US Dollar Index, DXY, Federal Reserve, Fiscal Aid Talks, US Presidential Election – Talking Points:
- Equity markets tracked broadly higher during the Asian trading session as investors seemingly dismissed the abrupt cessation in US fiscal aid talks.
- However, the absence of additional stimulus in light of weakening fundamental data may dampen market sentiment.
- US Dollar Index (DXY) poised to climb higher if price remains constructively perched above key support.
Asia-Pacific Recap
Regional equity markets moved broadly higher during the Asia-Pacific trading session, led by the Australian benchmark ASX 200 index’s 1.25% surge on the back of the local government’s Federal Budget announcement overnight.
Investors appeared to shrug off the abrupt cessation in US Congressional stimulus negotiations as the haven-associated US Dollar and Japanese Yen slipped lower against their major counterparts.
Gold climbed back above $1,880/oz and silver jumped over 2% despite a 2 basis point rise in US 10-year Treasury yields.
Looking ahead, minutes from the Federal Open Market Committee’s (FOMC) monetary policy meeting headline the economic docket alongside a slew of speeches from several members of the Federal Reserve.
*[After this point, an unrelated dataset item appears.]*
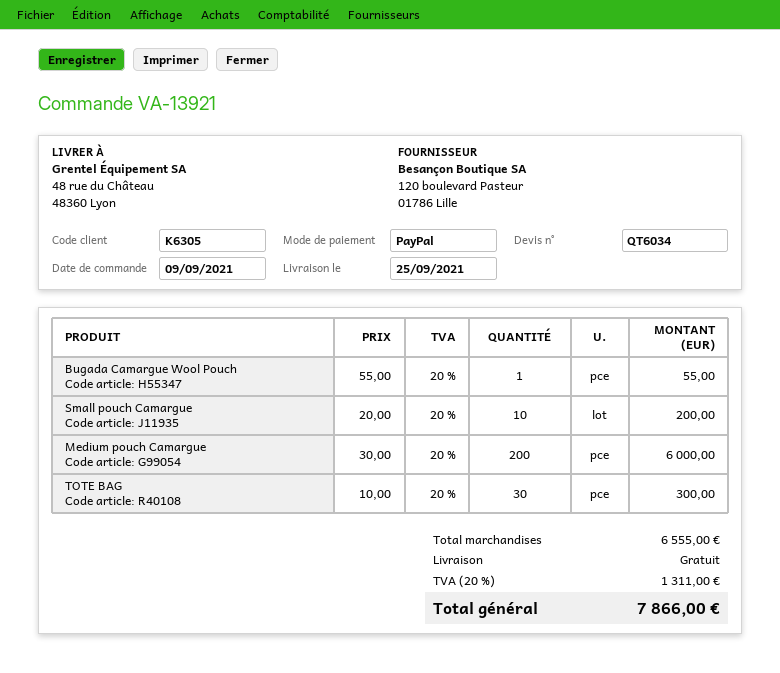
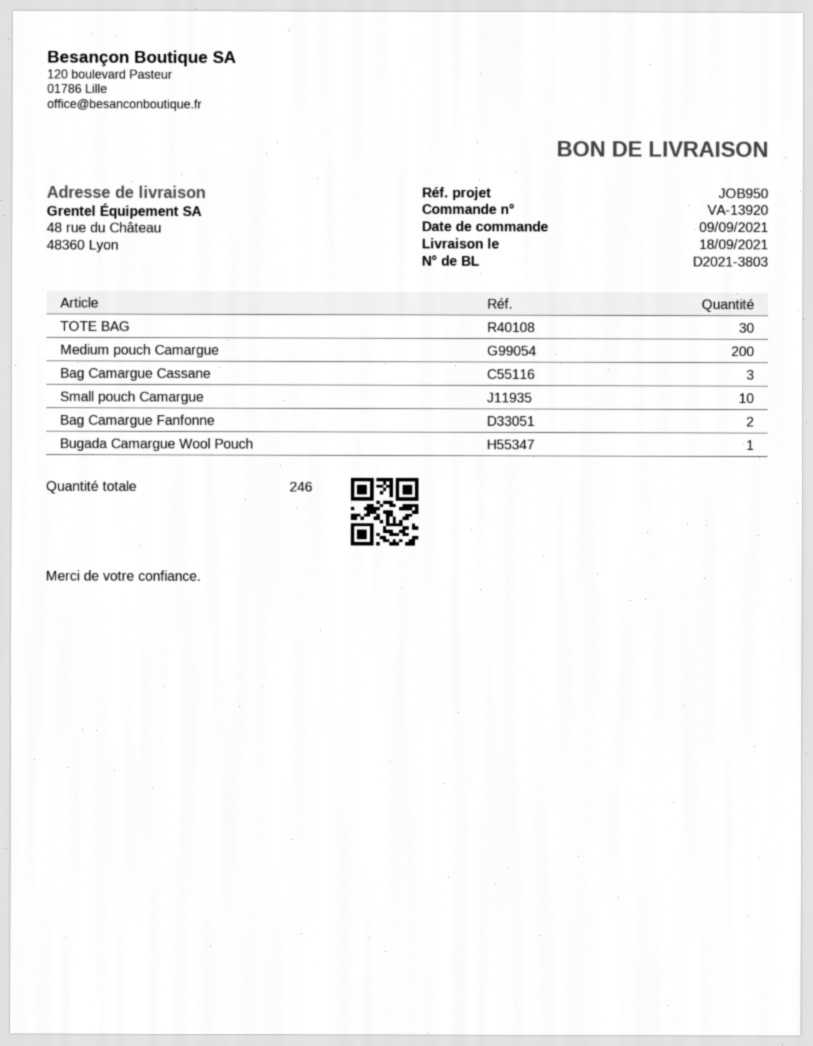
order number: VA-13921 -> VA-13920
delivery date: 2021-09-25 -> 2021-09-18
Bag Camargue Cassane: none -> 3
Bag Camargue Fanfonne: none -> 2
Market reaction chart created using TradingView
US Dollar Rebound to Gather Steam as Powell’s Pleas Go Unanswered
Haven inflows may fuel the US Dollar’s rebound higher in the coming days, as Federal Reserve Chairman Jerome Powell’s warnings of tragic economic consequences in the absence of additional fiscal aid went unheard by President Donald Trump.
Mr Trump decided to pull the plug on Congressional stimulus negotiations ahead of the US Presidential Elections on November 3, stating that “I have instructed my representatives to stop negotiating until after the election when, immediately after I win, we will pass a major Stimulus Bill that focuses on hardworking Americans and Small Businesses”.
This abrupt cessation in bipartisan talks may concern Chair Powell given his recent remarks stressed that “the expansion is still far from complete [and] too little support would lead to a weak recovery, creating unnecessary hardship”.
Source – Indeed, HiringLab
The question now becomes will the Federal Reserve seek to plug the gap in the interim considering it remains “committed to using its full range of tools to support the US economy in this challenging time, thereby promoting its maximum employment and price stability goals”.
However, the provision of additional monetary stimulus seems relatively unlikely prior to the November 3 elections, considering the central bank’s balance sheet has stabilized at $7 trillion since peaking at $7.17 trillion on June 10.
Nevertheless, with the trend in job postings on Indeed – the self-proclaimed number one jobs website in the world – 16.4% lower than October last year and permanent job losses continuing to rise, the need for additional stimulus may intensify in the near-term and in turn buoy the haven-associated US Dollar.
Source – Federal Reserve
US Dollar Index (DXY) Daily Chart – Inverse H&S Neckline Stifling Sellers
The US Dollar Index’s (DXY) rebound from the yearly low could gather steam in the coming days, as price validates the break of the Inverse Head and Shoulders reversal pattern carved out throughout August and bounces away from support at the trend-defining 50-day moving average (93.27).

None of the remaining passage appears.